*** INFORMATION SHOWN Section Begins ***

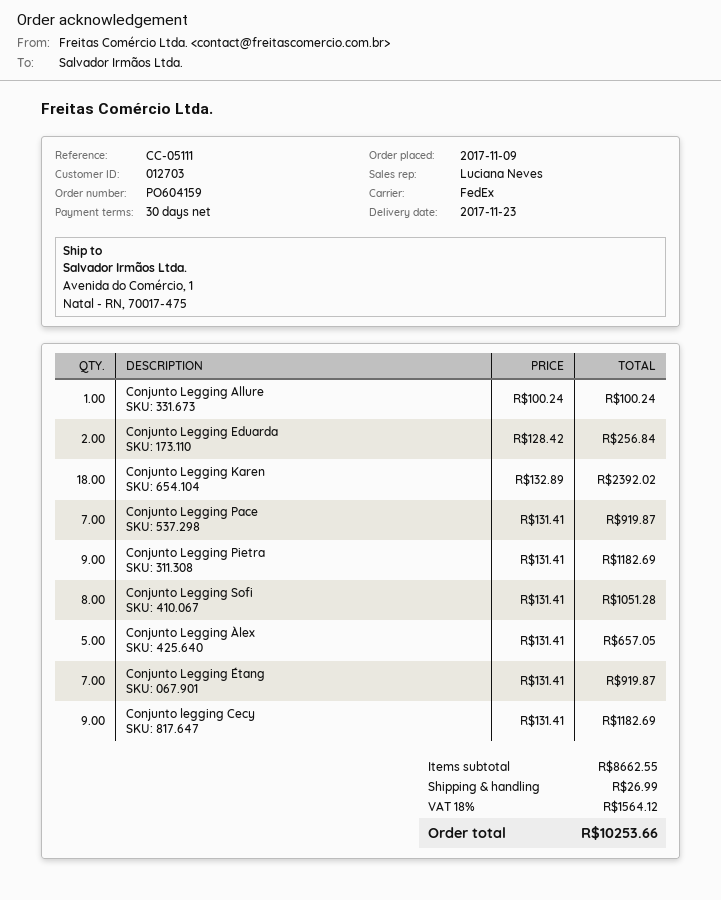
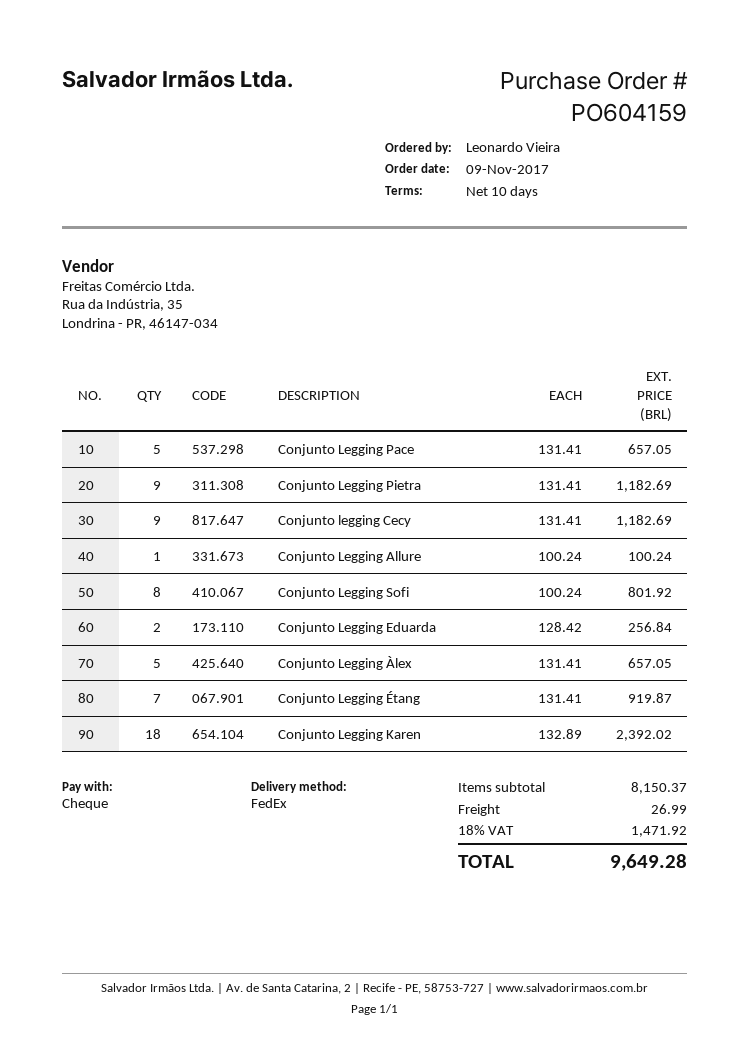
payment terms: 30 days -> 10 days
Conjunto Legging Pace: 7 x 131.41 = 919.87 -> 5 x 131.41 = 657.05
Conjunto Legging Sofi: 8 x 131.41 = 1051.28 -> 8 x 100.24 = 801.92
subtotal: 8662.55 -> 8150.37
tax: 18% = 1564.12 -> 18% = 1471.92
total: 10253.66 -> 9649.28

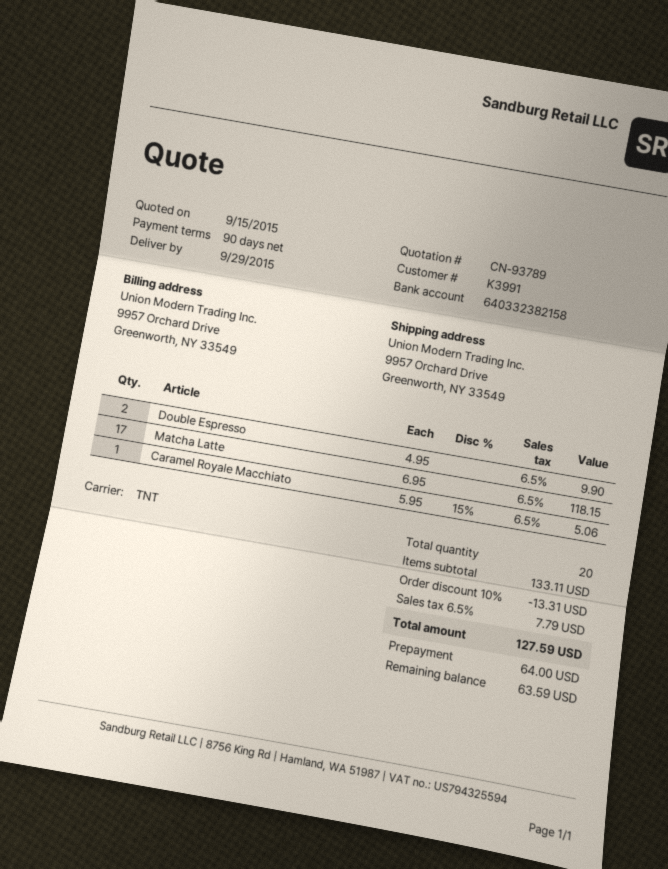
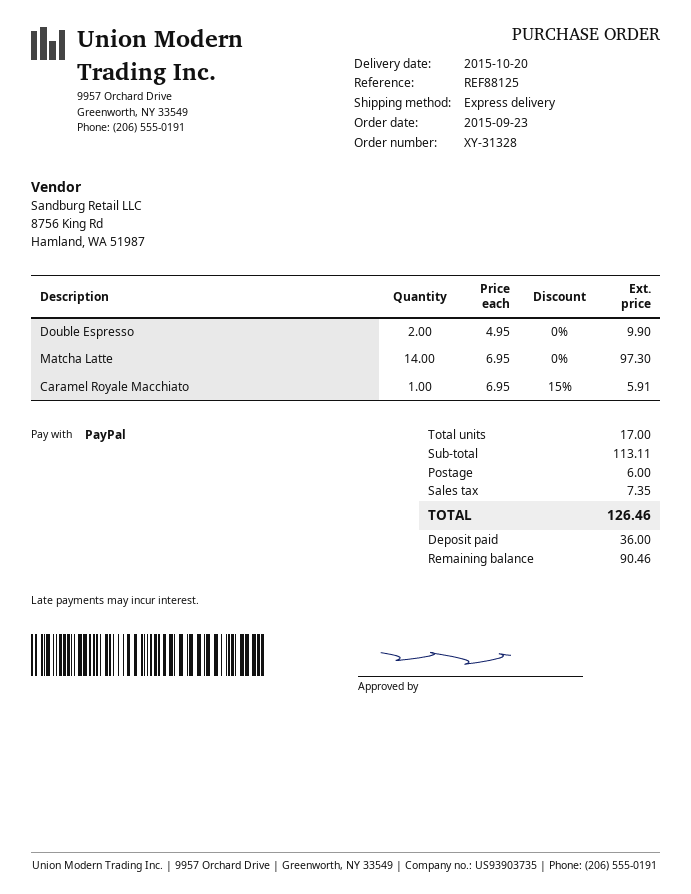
delivery date: 2015-09-29 -> 2015-10-20
shipping method: TNT -> express
Matcha Latte: 17 x 6.95 = 118.15 -> 14 x 6.95 = 97.30
Caramel Royale Macchiato: 1 x 5.95 - 15% = 5.06 -> 1 x 6.95 - 15% = 5.91
total quantity: 20 -> 17
subtotal: 133.11 -> 113.11
discount: 10% = 13.31 -> none
shipping: none -> 6.00
tax: 7.79 -> 7.35
total: 127.59 -> 126.46
deposit: 64.00 -> 36.00
balance: 63.59 -> 90.46

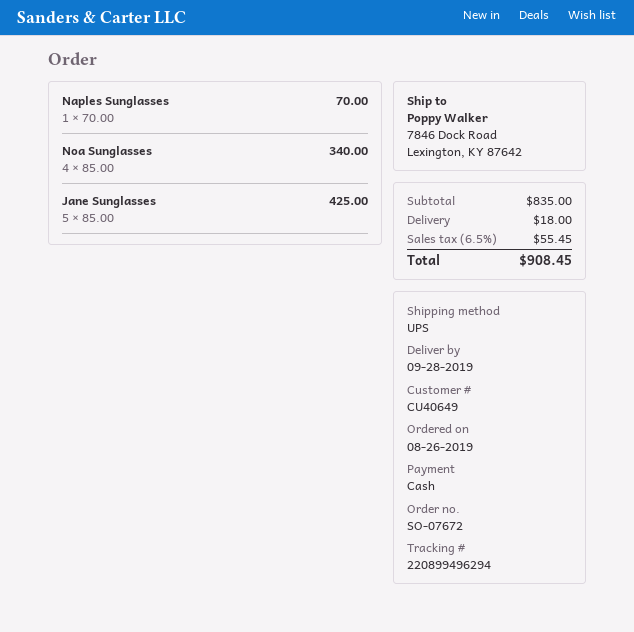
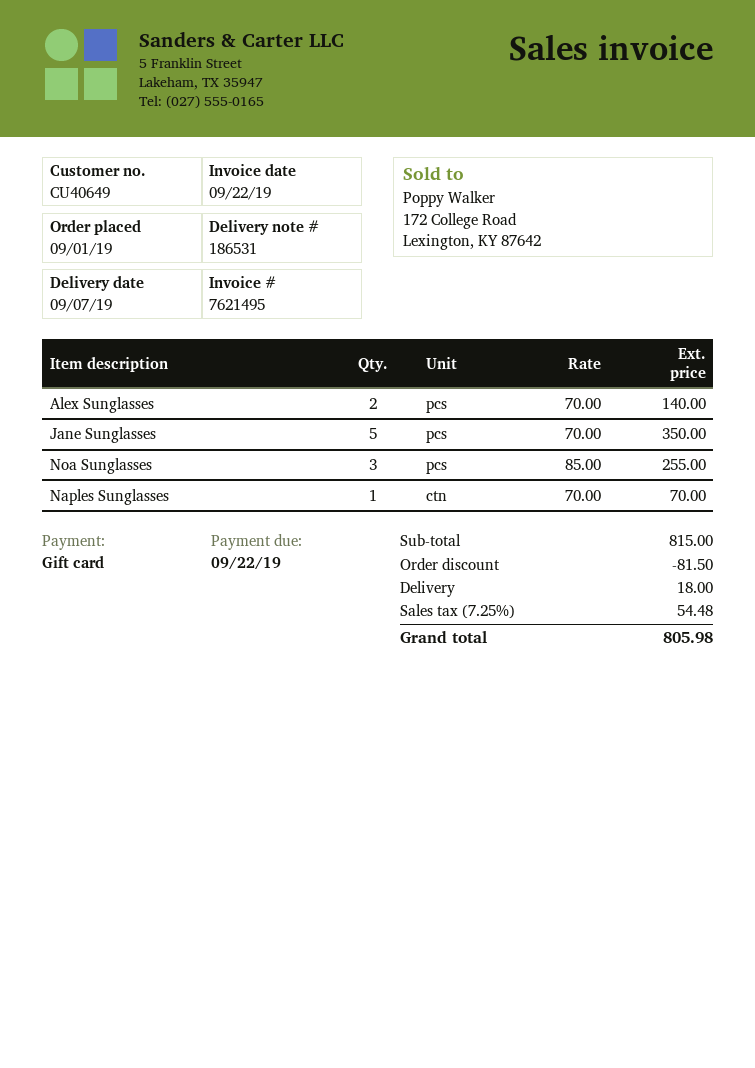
order date: 2019-08-26 -> 2019-09-01
delivery date: 2019-09-28 -> 2019-09-07
payment method: cash -> gift card
Noa Sunglasses: 4 x 85.00 = 340.00 -> 3 x 85.00 = 255.00
Jane Sunglasses: 5 x 85.00 = 425.00 -> 5 x 70.00 = 350.00
Alex Sunglasses: none -> 2 x 70.00 = 140.00
subtotal: 835.00 -> 815.00
discount: none -> 81.50
tax: 6.5% = 55.45 -> 7.25% = 54.48
total: 908.45 -> 805.98

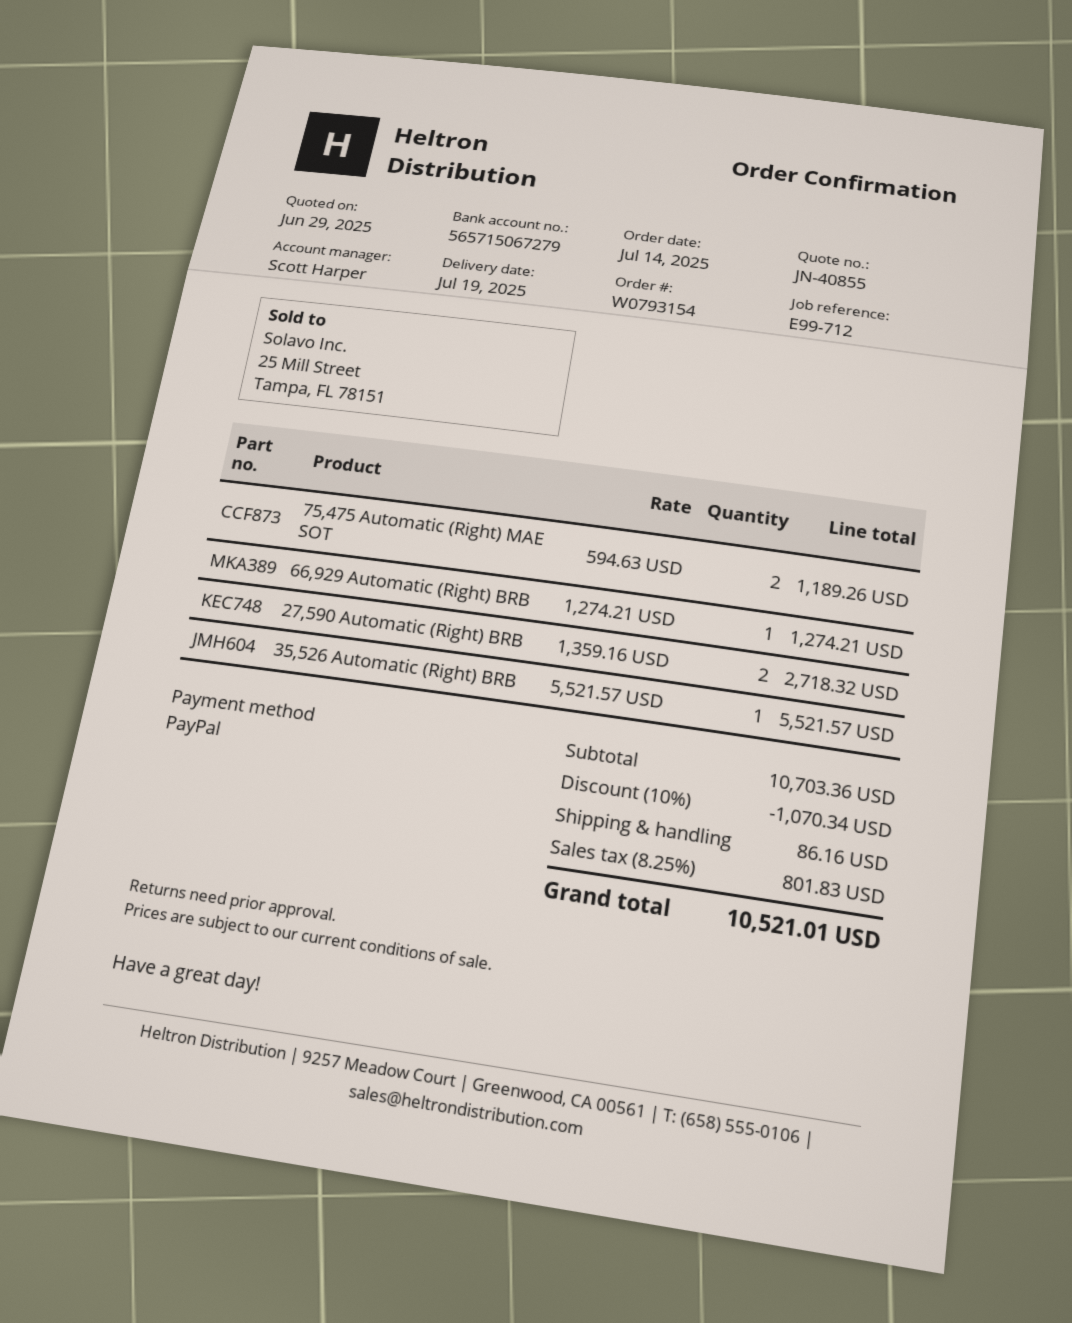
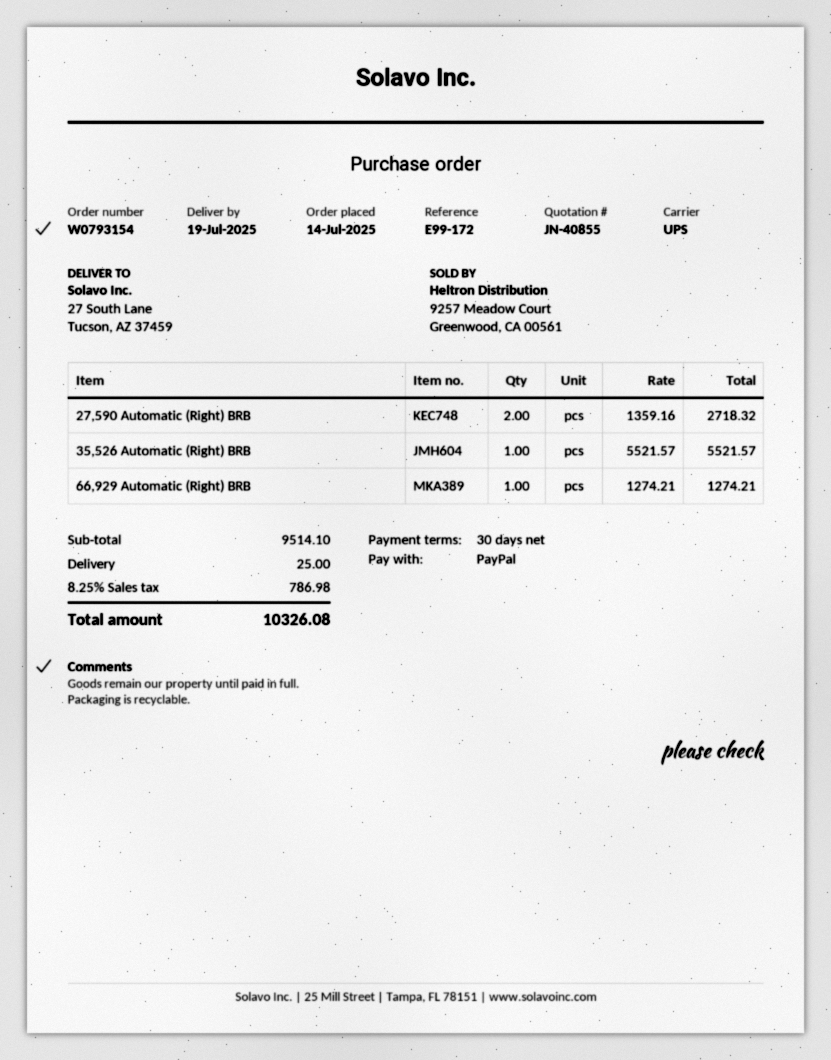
reference: E99-712 -> E99-172
75,475 Automatic (Right) MAE SOT: 2 x 594.63 = 1189.26 -> none
subtotal: 10703.36 -> 9514.10
discount: 10% = 1070.34 -> none
shipping: 86.16 -> 25.00
tax: 8.25% = 801.83 -> 8.25% = 786.98
total: 10521.01 -> 10326.08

*** INFORMATION SHOWN Section Ends ***

The answer must reproduce every line of the records above exactly, with all pictures left out.

payment terms: 30 days -> 10 days
Conjunto Legging Pace: 7 x 131.41 = 919.87 -> 5 x 131.41 = 657.05
Conjunto Legging Sofi: 8 x 131.41 = 1051.28 -> 8 x 100.24 = 801.92
subtotal: 8662.55 -> 8150.37
tax: 18% = 1564.12 -> 18% = 1471.92
total: 10253.66 -> 9649.28

delivery date: 2015-09-29 -> 2015-10-20
shipping method: TNT -> express
Matcha Latte: 17 x 6.95 = 118.15 -> 14 x 6.95 = 97.30
Caramel Royale Macchiato: 1 x 5.95 - 15% = 5.06 -> 1 x 6.95 - 15% = 5.91
total quantity: 20 -> 17
subtotal: 133.11 -> 113.11
discount: 10% = 13.31 -> none
shipping: none -> 6.00
tax: 7.79 -> 7.35
total: 127.59 -> 126.46
deposit: 64.00 -> 36.00
balance: 63.59 -> 90.46

order date: 2019-08-26 -> 2019-09-01
delivery date: 2019-09-28 -> 2019-09-07
payment method: cash -> gift card
Noa Sunglasses: 4 x 85.00 = 340.00 -> 3 x 85.00 = 255.00
Jane Sunglasses: 5 x 85.00 = 425.00 -> 5 x 70.00 = 350.00
Alex Sunglasses: none -> 2 x 70.00 = 140.00
subtotal: 835.00 -> 815.00
discount: none -> 81.50
tax: 6.5% = 55.45 -> 7.25% = 54.48
total: 908.45 -> 805.98

reference: E99-712 -> E99-172
75,475 Automatic (Right) MAE SOT: 2 x 594.63 = 1189.26 -> none
subtotal: 10703.36 -> 9514.10
discount: 10% = 1070.34 -> none
shipping: 86.16 -> 25.00
tax: 8.25% = 801.83 -> 8.25% = 786.98
total: 10521.01 -> 10326.08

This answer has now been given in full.